Dalam bayanganku waktu
itu adalah, cinta itu menggelikan, berlebihan. Tak mungkin diri menjadi hilang
kesadaran. Benteng pertahanan jiwaku sudah paripurna, tak akan kubiarkan satu
orang saja untuk memasukinya apalagi hingga memporakporandakan.
Hati-hati dalam berucap,
setitik kata saja dapat mengubah seluruh skenario cerita hidup. Benar ini kurasakan.
Ketika aku mengecilkan arti cinta, ternyata hari ini aku terbawa arusnya yang
deras. Kurasakan sulit menarik nafas, semakin aku meronta semakin jauh aku
terbawa ke dasarnya.
Kabar baiknya adalah
gelombang rasa ini bertaut denganmu, memang belum ada untaian kata indah
mengalir dari lisanmu. Hanya tatapan mata penuh arti dan lompatan warna-warni
asa yang entah bagaimana aku mengerti. Bahasa yang kau sampaikan bukanlah yang
biasa kudengar, asing namun membuat nyaman.
Lengkungan indah di
wajahmu menggambarkan betapa hangat rasa yang kau miliki untukku. Sajian pujian
yang terekam dalam genggaman tanganmu mampu membiusku. Ya, sejak saat itu
hatiku berubah, pertahanan diri roboh. Menyerah dengan sukarela kepada utusan
hati yang kau kirim.
Hari-hari berikutnya
adalah lembaran baru dalam buku hidupku.
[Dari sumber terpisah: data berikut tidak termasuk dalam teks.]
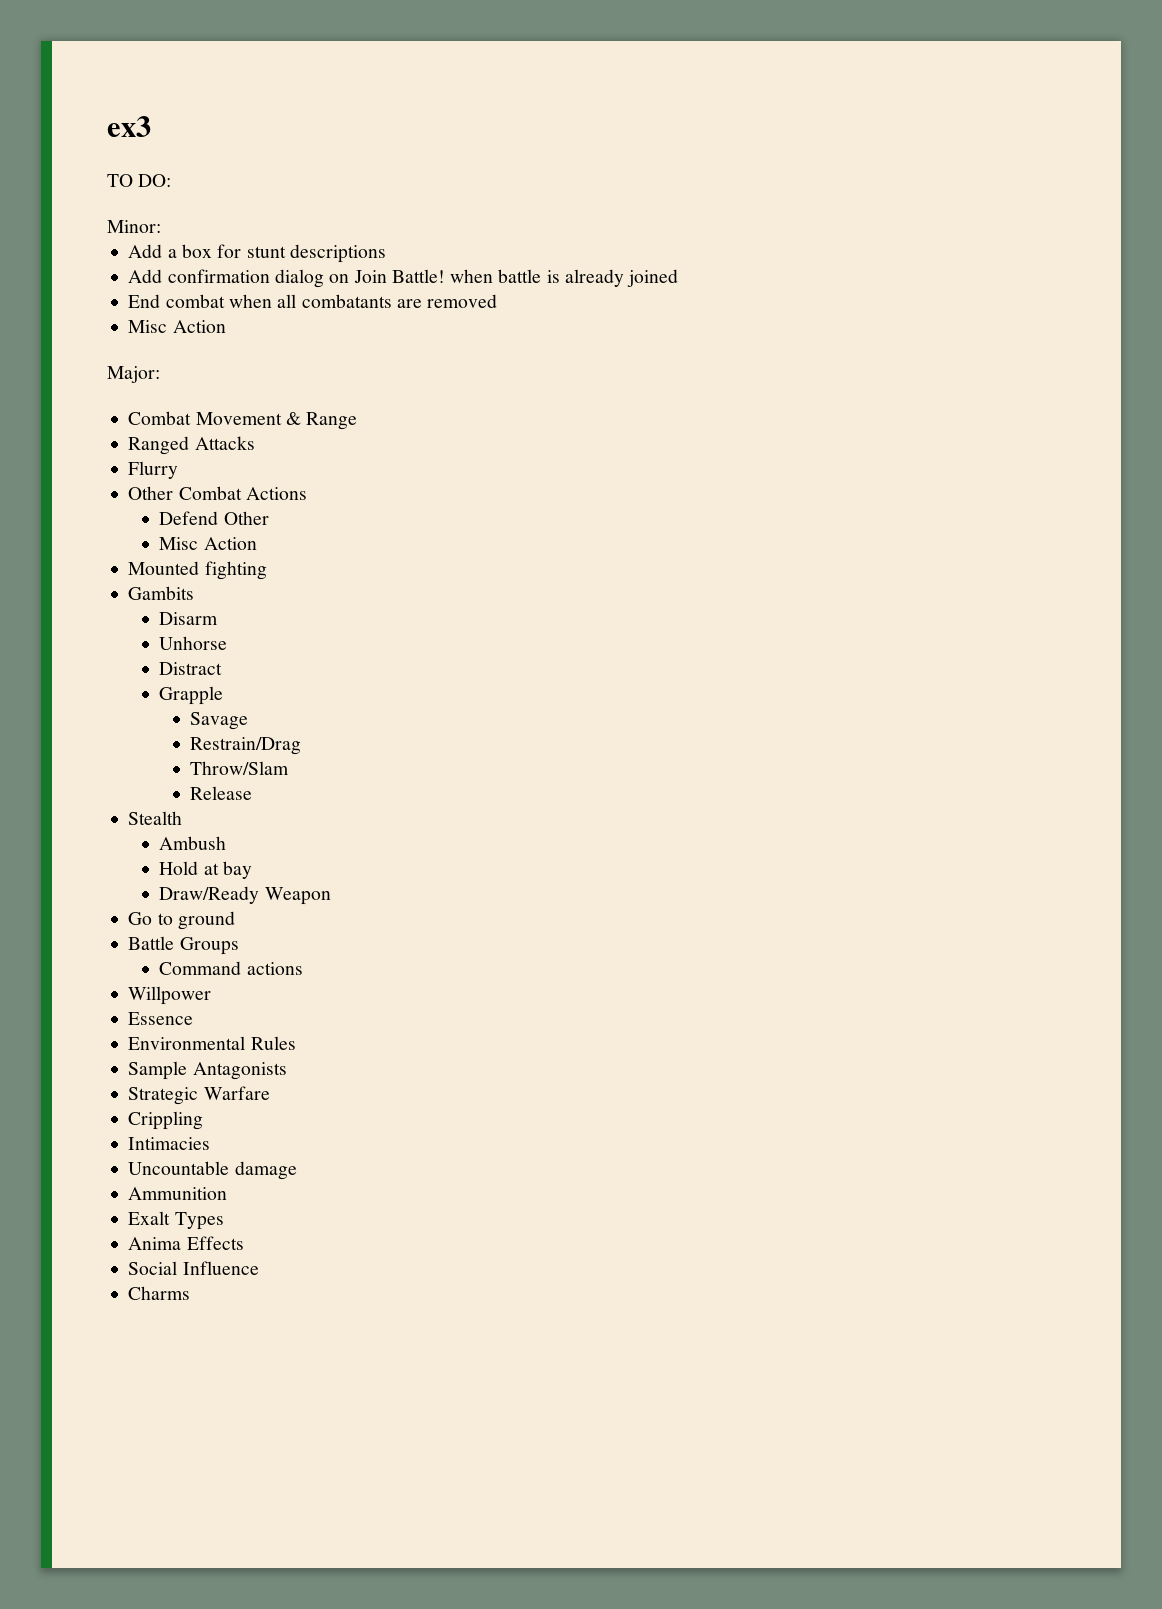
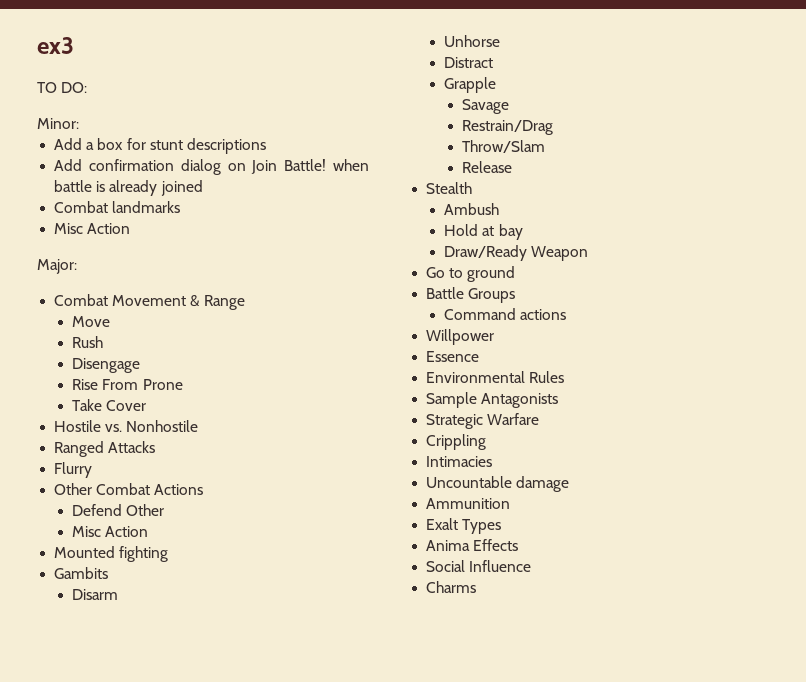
[128,294,498,308] End combat when all combatants are removed -> [54,201,181,213] Combat landmarks
(358, 421) none -> [72,316,111,327] [72,336,104,348] [72,358,141,373] [72,379,183,390] [72,399,147,411] [54,420,199,432] // Move // Rush // Disengage // Rise From Prone // Take Cover // Hostile vs. Nonhostile

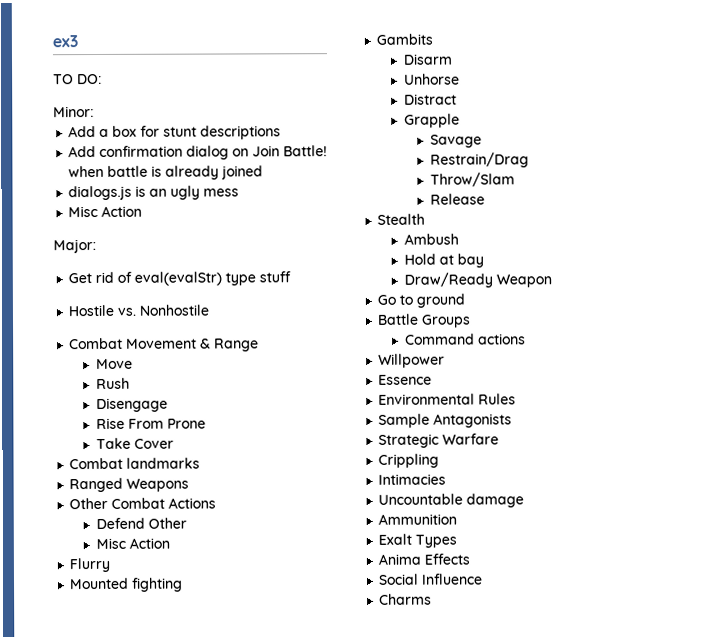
[54,201,181,213] [54,223,131,234] [37,259,77,274] Combat landmarks // Misc Action // Major: -> [68,185,240,201] [68,205,143,218] [53,239,96,254] [68,271,292,286] [68,304,210,317] dialogs.js is an ugly mess // Misc Action // Major: // Get rid of eval(evalStr) type stuff // Hostile vs. Nonhostile
[54,420,199,432] Hostile vs. Nonhostile -> [69,457,201,470] Combat landmarks
[108,441,156,453] [54,462,93,478] Attacks // Flurry -> [126,478,190,492] Weapons
(149, 531) none -> [69,557,111,573] // Flurry

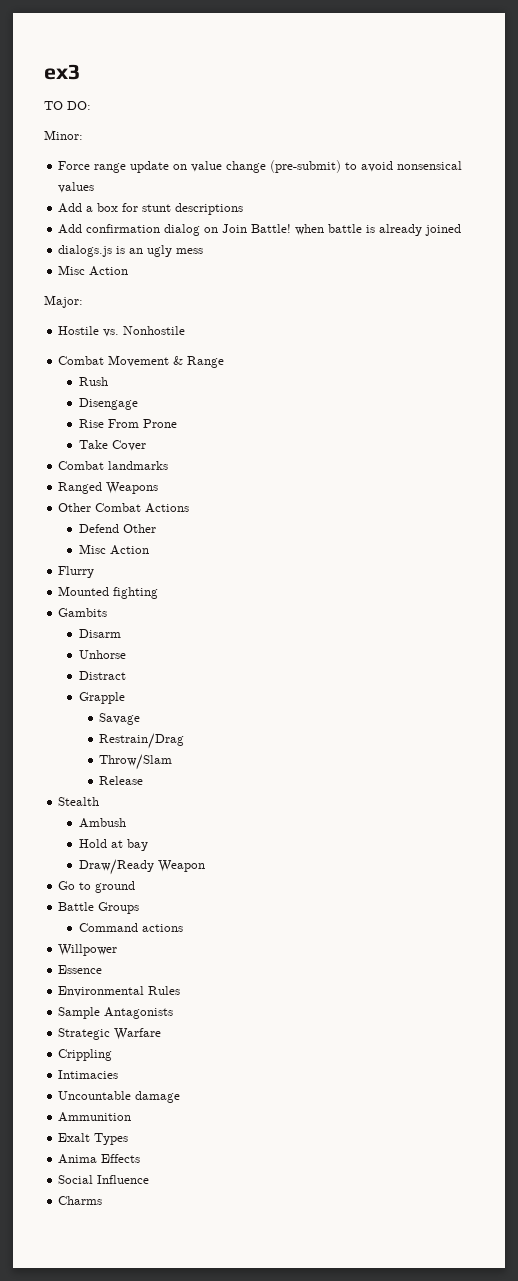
(94, 112) none -> [58,160,463,173] [58,182,95,193] // Force range update on value change (pre-submit) to avoid nonsensical values
[68,271,292,286] // Get rid of eval(evalStr) type stuff -> (83, 301) none
[95,358,133,370] // Move -> (225, 362) none

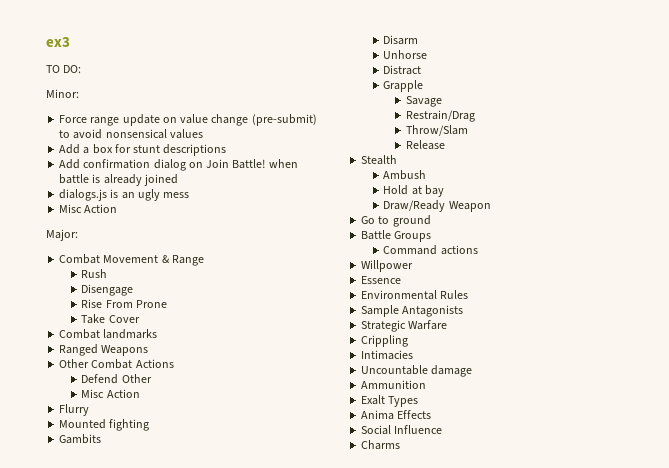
[58,326,186,337] // Hostile vs. Nonhostile -> (78, 235) none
Lembaran putih berubah menjadi
berwarna, tidak semua cerah terkadang kelabu bahkan hitam. Anehnya bab
selanjutnya kembali menjadi berwarna kembali, hanya dengan ucapan “jangan pergi
dariku.”
Tentang rasa kupu-kupu
terbang di perut, akhirnya kurasakan. Ketika kau datang dengan membawa
seluruhmu, janji indah kau ucapkan membuat langit bergetar. Dunia seakan
menjadi terang benderang, meski banyak keluarga dan kerabat mengelilingi aku
merasa hanya berdua denganmu, hanya ada suaramu yang terdengar dan itu indah.
Setelah itu, pelangi pagi menghiasi langitku.
Purnama datang dan
berlalu, waktu terus melaju membawa kita pada cerita baru penuh drama dan
puisi. Untaian memori semakin memenuhi hari-hari, kedatangan dan kepergian
saling menyapa. Tumpuan hidup semakin jelas dan mengerucut, semua mengarah
padamu.
Sering kau mengatakan
tambatkan hati pada pemilik sebenarnya, bukan kau dan aku. Dzat pemilik semesta
adalah yang lebih berhak mendapatkan seluruh hati kita. karuniaNya yang membuat
cinta ada diantara kita. Tanpa ridho dariNya maka kita takkan dapat melewati
ini semua. Kepastian diantara kita adalah perpisahan di dunia, jika bukan
ditinggalkan maka akan meninggalkan. Tapi jangan takut katamu, mari merangkai
kebaikan di tempat sementara ini agar kelak bersatu di tempat abadi. Disanalah kebahagiaan
hakiki kita dapatkan.
Perjalanan ini bukan awal
cerita cinta baik untukku atau engkau, namun biarlah ini menjadi akhir cerita
yang bahagia. Benih-benih kecil yang melengkapi cerita cinta semoga menjadi
tunas yang kuat sehingga mampu menopang segala tantangan di masa depan.
Bersama saling menjaga,
biarlah cinta mengalir seperti apa adanya. Ketika cinta sudah memudar biarkan
berubah menjadi rasa lain yang lebih indah. Saling menguatkan ketika ada yang
jatuh, saling merasa cukup, berikan senyuman terindah meskipun air mata sedang
mengalir. Biarkan luka menjadi pengingat bahwa ada yang maha penyembuh. Maka
semua akan baik-baik saja.
Mari lanjutkan perjalanan,
tambahkan lirik dalam hidup ini. Semoga sang pemilik jiwa meridhoi dan
mempersatukan kita kelak di jannahNya.